## Work order
Repeat the records. Keep every word and mark exactly as it is.

┌─ Data listing

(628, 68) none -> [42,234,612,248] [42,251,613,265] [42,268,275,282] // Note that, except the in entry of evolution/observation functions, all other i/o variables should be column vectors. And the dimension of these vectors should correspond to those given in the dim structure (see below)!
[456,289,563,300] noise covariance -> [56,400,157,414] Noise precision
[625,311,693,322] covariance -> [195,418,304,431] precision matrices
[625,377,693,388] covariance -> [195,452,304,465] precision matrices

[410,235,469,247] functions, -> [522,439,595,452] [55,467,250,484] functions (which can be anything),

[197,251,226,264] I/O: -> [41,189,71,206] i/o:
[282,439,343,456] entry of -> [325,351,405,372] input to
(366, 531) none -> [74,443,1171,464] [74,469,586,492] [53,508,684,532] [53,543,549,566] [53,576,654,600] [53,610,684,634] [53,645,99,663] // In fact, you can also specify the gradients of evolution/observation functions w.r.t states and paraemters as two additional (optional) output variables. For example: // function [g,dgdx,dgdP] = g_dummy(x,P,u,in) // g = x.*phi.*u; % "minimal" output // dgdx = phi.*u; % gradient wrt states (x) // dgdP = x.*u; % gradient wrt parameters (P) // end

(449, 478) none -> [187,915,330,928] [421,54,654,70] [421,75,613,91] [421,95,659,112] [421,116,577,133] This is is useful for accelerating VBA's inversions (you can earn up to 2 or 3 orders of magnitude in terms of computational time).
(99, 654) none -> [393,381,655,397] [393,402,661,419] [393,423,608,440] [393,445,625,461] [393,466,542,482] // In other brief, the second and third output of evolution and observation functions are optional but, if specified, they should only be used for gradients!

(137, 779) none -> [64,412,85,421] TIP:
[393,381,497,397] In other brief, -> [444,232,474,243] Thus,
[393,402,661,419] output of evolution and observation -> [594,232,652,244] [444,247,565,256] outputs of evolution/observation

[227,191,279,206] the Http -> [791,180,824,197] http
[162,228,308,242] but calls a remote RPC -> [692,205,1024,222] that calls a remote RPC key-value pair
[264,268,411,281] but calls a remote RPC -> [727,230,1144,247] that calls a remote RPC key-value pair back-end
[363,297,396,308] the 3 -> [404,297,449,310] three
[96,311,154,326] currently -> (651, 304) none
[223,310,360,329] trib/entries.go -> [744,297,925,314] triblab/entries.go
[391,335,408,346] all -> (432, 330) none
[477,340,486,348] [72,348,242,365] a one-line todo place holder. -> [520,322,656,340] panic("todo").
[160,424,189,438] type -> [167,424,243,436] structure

└─

## Final answer
(628, 68) none -> [42,234,612,248] [42,251,613,265] [42,268,275,282] // Note that, except the in entry of evolution/observation functions, all other i/o variables should be column vectors. And the dimension of these vectors should correspond to those given in the dim structure (see below)!
[456,289,563,300] noise covariance -> [56,400,157,414] Noise precision
[625,311,693,322] covariance -> [195,418,304,431] precision matrices
[625,377,693,388] covariance -> [195,452,304,465] precision matrices

[410,235,469,247] functions, -> [522,439,595,452] [55,467,250,484] functions (which can be anything),

[197,251,226,264] I/O: -> [41,189,71,206] i/o:
[282,439,343,456] entry of -> [325,351,405,372] input to
(366, 531) none -> [74,443,1171,464] [74,469,586,492] [53,508,684,532] [53,543,549,566] [53,576,654,600] [53,610,684,634] [53,645,99,663] // In fact, you can also specify the gradients of evolution/observation functions w.r.t states and paraemters as two additional (optional) output variables. For example: // function [g,dgdx,dgdP] = g_dummy(x,P,u,in) // g = x.*phi.*u; % "minimal" output // dgdx = phi.*u; % gradient wrt states (x) // dgdP = x.*u; % gradient wrt parameters (P) // end

(449, 478) none -> [187,915,330,928] [421,54,654,70] [421,75,613,91] [421,95,659,112] [421,116,577,133] This is is useful for accelerating VBA's inversions (you can earn up to 2 or 3 orders of magnitude in terms of computational time).
(99, 654) none -> [393,381,655,397] [393,402,661,419] [393,423,608,440] [393,445,625,461] [393,466,542,482] // In other brief, the second and third output of evolution and observation functions are optional but, if specified, they should only be used for gradients!

(137, 779) none -> [64,412,85,421] TIP:
[393,381,497,397] In other brief, -> [444,232,474,243] Thus,
[393,402,661,419] output of evolution and observation -> [594,232,652,244] [444,247,565,256] outputs of evolution/observation

[227,191,279,206] the Http -> [791,180,824,197] http
[162,228,308,242] but calls a remote RPC -> [692,205,1024,222] that calls a remote RPC key-value pair
[264,268,411,281] but calls a remote RPC -> [727,230,1144,247] that calls a remote RPC key-value pair back-end
[363,297,396,308] the 3 -> [404,297,449,310] three
[96,311,154,326] currently -> (651, 304) none
[223,310,360,329] trib/entries.go -> [744,297,925,314] triblab/entries.go
[391,335,408,346] all -> (432, 330) none
[477,340,486,348] [72,348,242,365] a one-line todo place holder. -> [520,322,656,340] panic("todo").
[160,424,189,438] type -> [167,424,243,436] structure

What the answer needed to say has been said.